• [Your instructions]:
The answer must consist of every line from the data that holds "Classic".
------ Task inputs ------
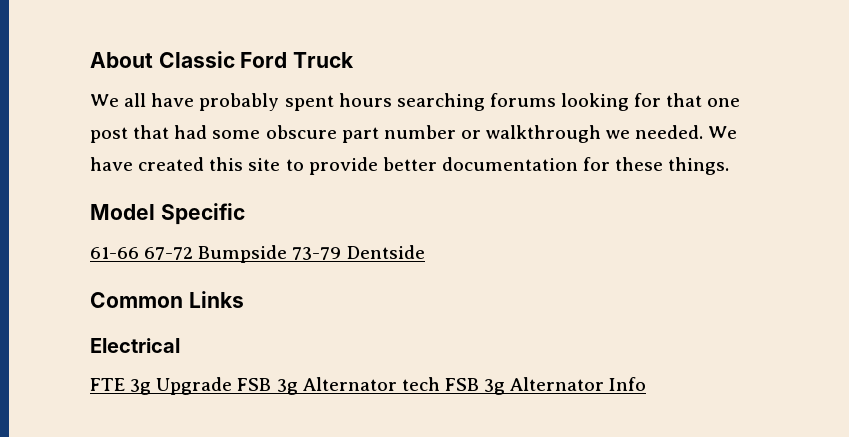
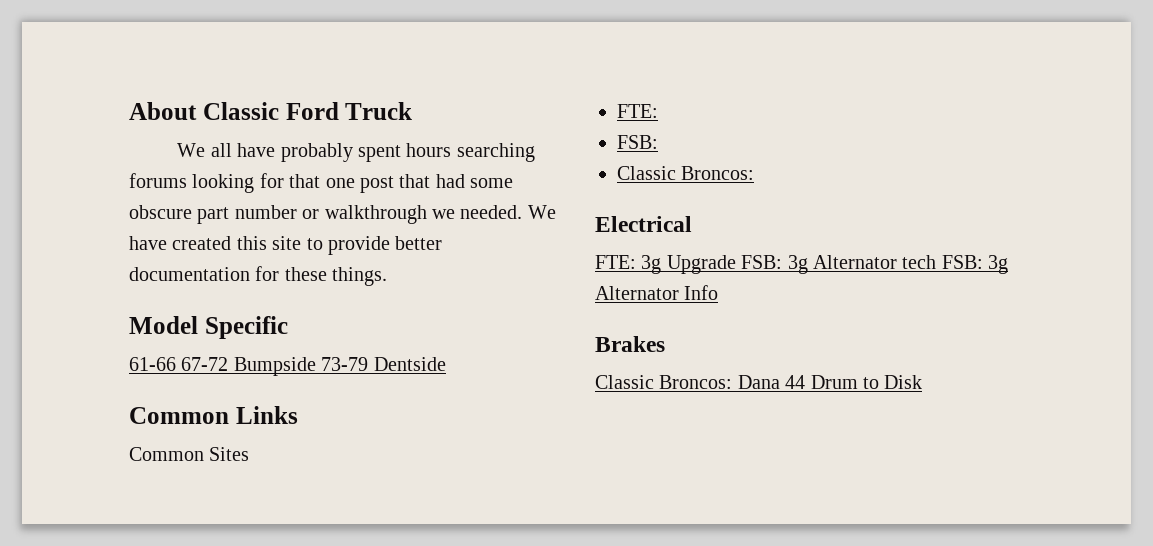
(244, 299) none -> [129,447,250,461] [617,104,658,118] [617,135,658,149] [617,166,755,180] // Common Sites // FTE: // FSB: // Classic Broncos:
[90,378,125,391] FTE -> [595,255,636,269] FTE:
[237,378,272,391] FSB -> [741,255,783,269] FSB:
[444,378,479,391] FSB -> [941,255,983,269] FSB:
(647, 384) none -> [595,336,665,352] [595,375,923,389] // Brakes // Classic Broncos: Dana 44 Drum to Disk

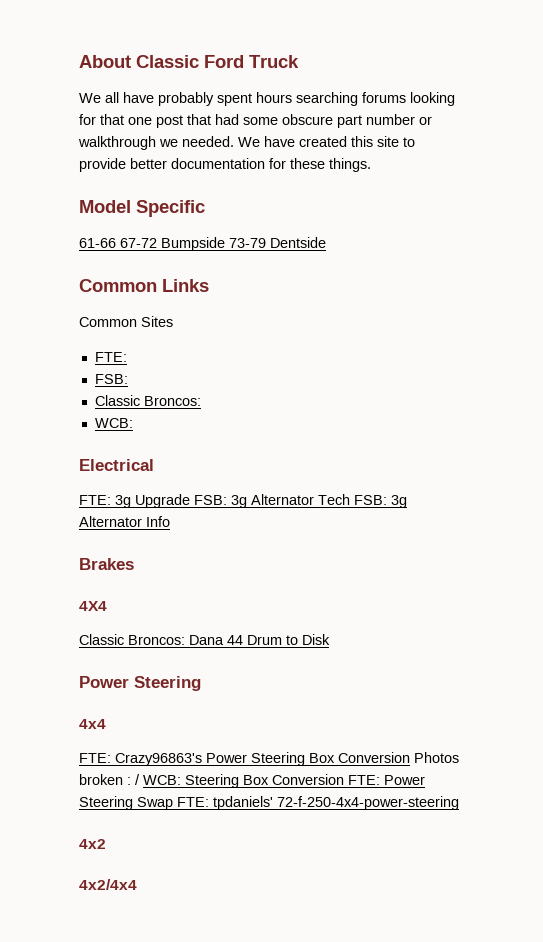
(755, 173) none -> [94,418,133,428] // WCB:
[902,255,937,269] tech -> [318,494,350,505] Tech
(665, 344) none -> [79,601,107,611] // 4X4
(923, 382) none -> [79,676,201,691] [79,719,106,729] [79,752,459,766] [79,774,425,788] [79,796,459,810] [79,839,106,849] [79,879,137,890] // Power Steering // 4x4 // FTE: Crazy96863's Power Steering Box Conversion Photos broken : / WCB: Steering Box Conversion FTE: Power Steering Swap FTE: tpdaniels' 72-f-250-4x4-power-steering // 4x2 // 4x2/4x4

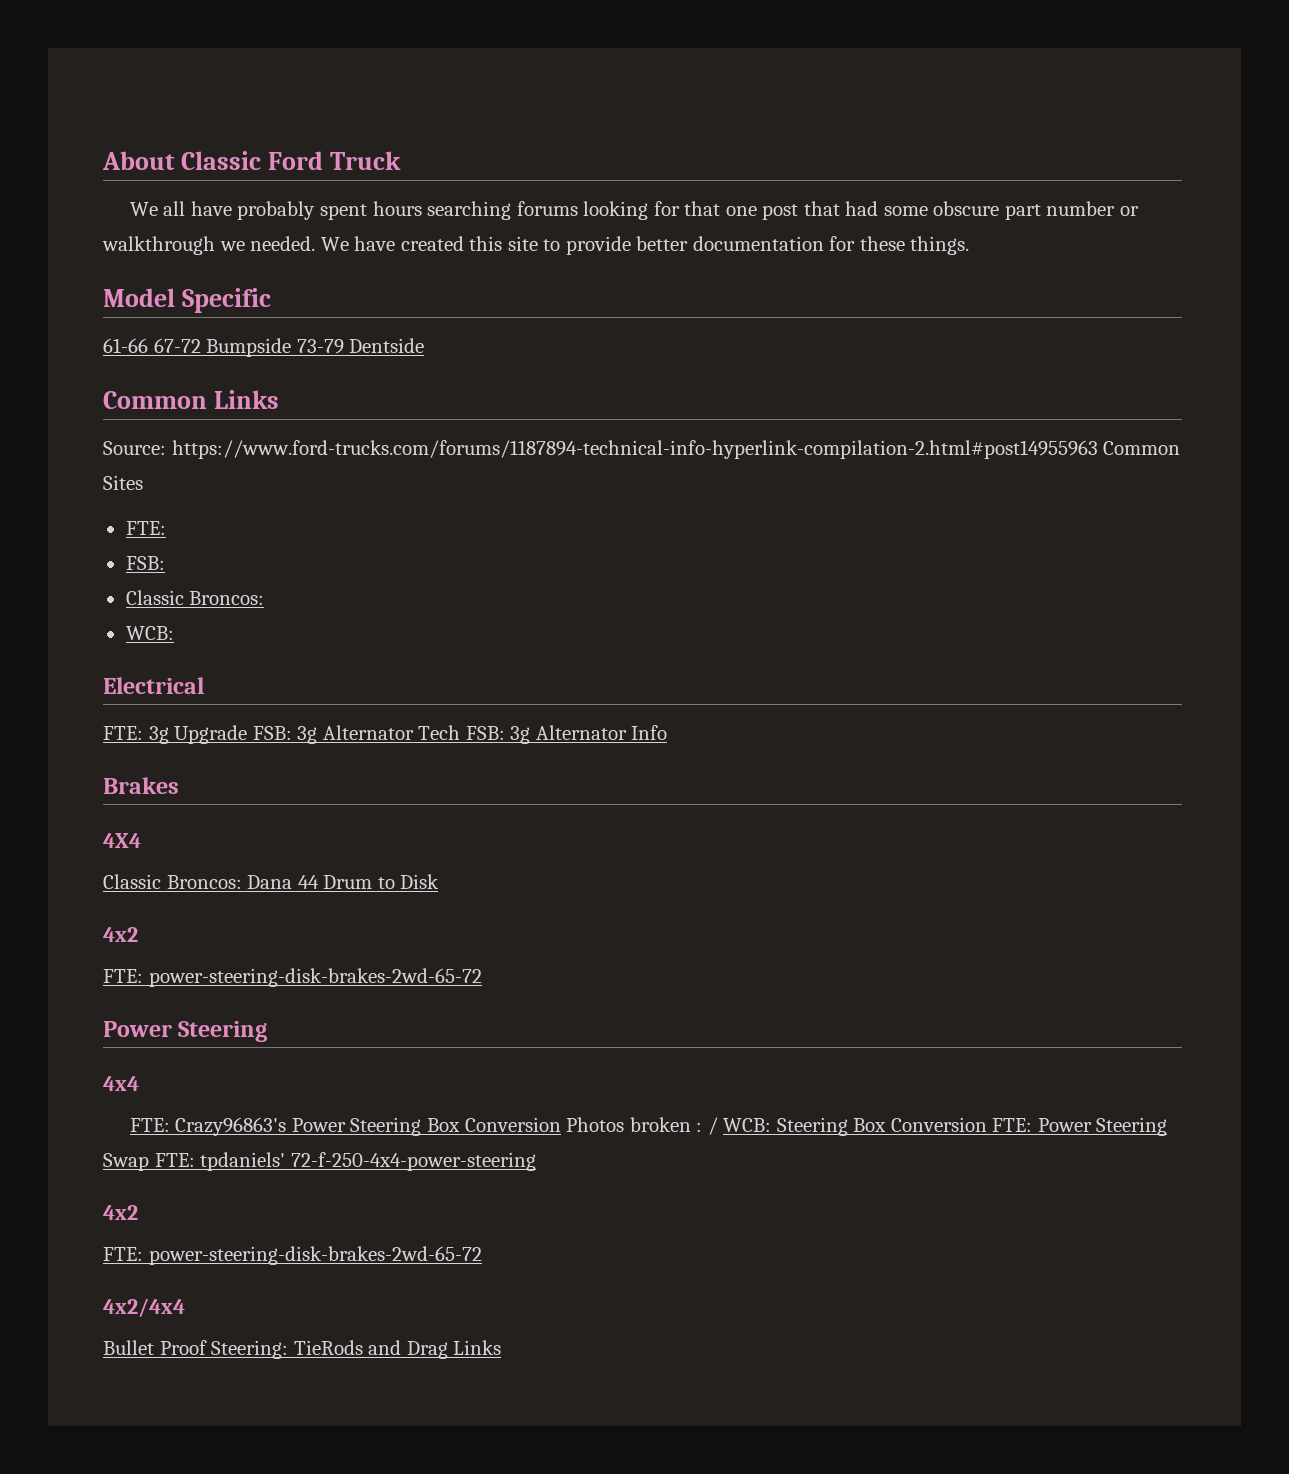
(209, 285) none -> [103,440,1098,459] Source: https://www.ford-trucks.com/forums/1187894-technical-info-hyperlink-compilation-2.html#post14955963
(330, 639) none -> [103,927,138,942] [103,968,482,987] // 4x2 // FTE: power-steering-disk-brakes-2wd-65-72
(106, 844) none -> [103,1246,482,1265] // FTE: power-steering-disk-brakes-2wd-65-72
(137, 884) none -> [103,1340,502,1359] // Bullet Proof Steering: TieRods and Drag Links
------
• [Result for this task]:
(244, 299) none -> [129,447,250,461] [617,104,658,118] [617,135,658,149] [617,166,755,180] // Common Sites // FTE: // FSB: // Classic Broncos:
(647, 384) none -> [595,336,665,352] [595,375,923,389] // Brakes // Classic Broncos: Dana 44 Drum to Disk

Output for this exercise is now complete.